DATASET EXCERPTS |
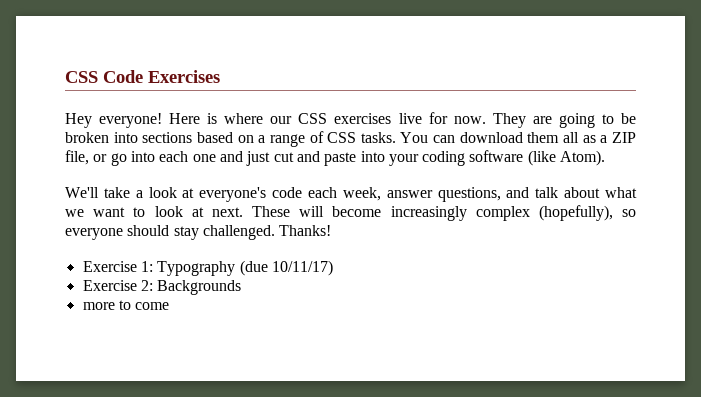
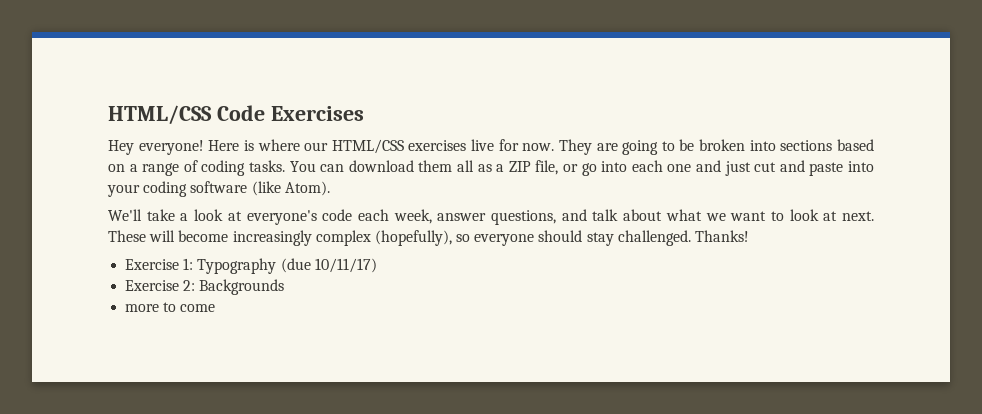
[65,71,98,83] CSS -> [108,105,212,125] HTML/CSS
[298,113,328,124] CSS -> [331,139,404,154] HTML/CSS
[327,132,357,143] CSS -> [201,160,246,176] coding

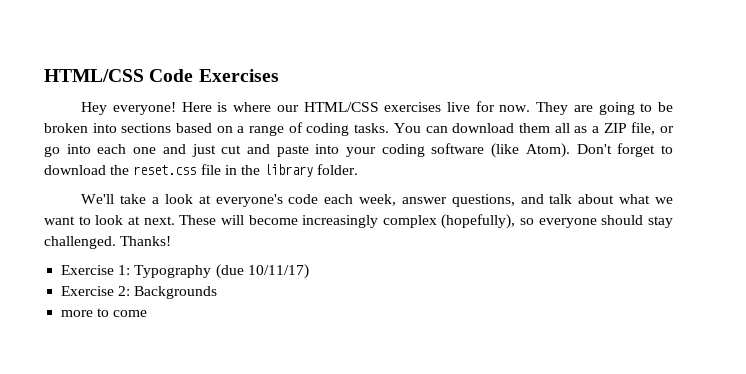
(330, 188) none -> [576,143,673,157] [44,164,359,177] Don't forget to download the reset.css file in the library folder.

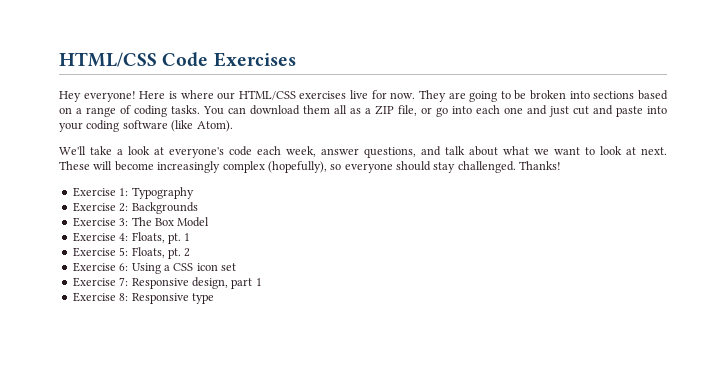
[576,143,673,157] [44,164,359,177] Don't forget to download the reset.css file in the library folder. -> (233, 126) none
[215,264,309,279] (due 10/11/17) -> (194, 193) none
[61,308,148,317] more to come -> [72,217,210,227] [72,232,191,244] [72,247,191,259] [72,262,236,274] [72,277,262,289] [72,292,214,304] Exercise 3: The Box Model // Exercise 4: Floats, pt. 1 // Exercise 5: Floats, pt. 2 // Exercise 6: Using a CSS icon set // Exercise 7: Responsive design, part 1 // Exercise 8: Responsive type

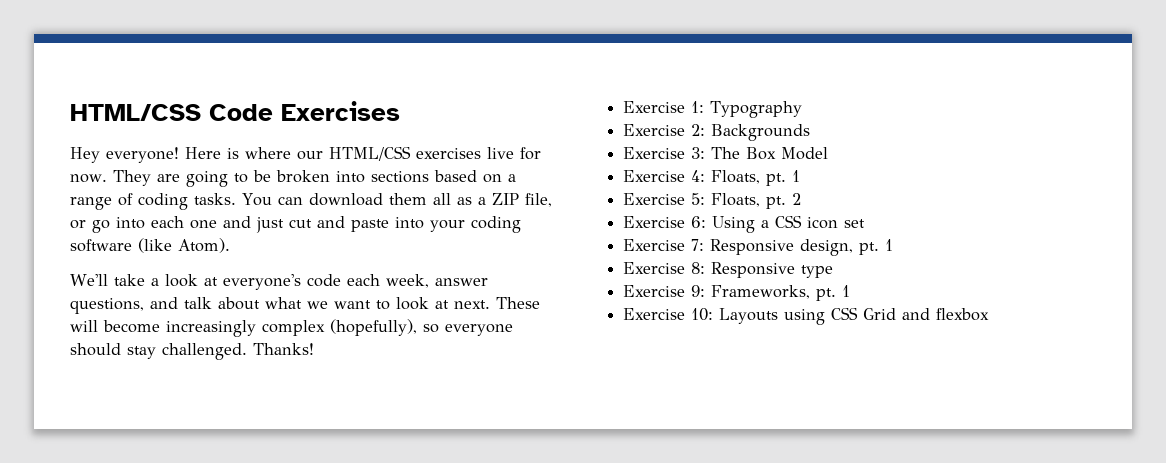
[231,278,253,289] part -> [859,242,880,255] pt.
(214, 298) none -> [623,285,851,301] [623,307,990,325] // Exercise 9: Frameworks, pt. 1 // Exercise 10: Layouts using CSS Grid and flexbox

* * *

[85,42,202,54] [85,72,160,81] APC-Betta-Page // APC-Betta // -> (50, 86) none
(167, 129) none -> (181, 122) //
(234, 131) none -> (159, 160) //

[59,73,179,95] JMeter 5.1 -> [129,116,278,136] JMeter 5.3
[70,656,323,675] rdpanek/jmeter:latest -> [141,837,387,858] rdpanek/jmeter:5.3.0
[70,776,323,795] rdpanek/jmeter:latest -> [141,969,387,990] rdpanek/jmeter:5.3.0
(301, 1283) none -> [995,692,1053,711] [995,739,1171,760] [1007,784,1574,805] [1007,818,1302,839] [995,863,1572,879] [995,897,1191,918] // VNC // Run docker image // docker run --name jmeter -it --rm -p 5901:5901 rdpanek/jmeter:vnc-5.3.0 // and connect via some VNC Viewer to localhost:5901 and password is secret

EXERCISE INSTRUCTIONS |
Output only the lines above from the one containing "[65,71,98,83] CSS ->" to the one containing "(214, 298) none", both included, exactly as written and with no pictures.

YOUR SOLUTION |
[65,71,98,83] CSS -> [108,105,212,125] HTML/CSS
[298,113,328,124] CSS -> [331,139,404,154] HTML/CSS
[327,132,357,143] CSS -> [201,160,246,176] coding

(330, 188) none -> [576,143,673,157] [44,164,359,177] Don't forget to download the reset.css file in the library folder.

[576,143,673,157] [44,164,359,177] Don't forget to download the reset.css file in the library folder. -> (233, 126) none
[215,264,309,279] (due 10/11/17) -> (194, 193) none
[61,308,148,317] more to come -> [72,217,210,227] [72,232,191,244] [72,247,191,259] [72,262,236,274] [72,277,262,289] [72,292,214,304] Exercise 3: The Box Model // Exercise 4: Floats, pt. 1 // Exercise 5: Floats, pt. 2 // Exercise 6: Using a CSS icon set // Exercise 7: Responsive design, part 1 // Exercise 8: Responsive type

[231,278,253,289] part -> [859,242,880,255] pt.
(214, 298) none -> [623,285,851,301] [623,307,990,325] // Exercise 9: Frameworks, pt. 1 // Exercise 10: Layouts using CSS Grid and flexbox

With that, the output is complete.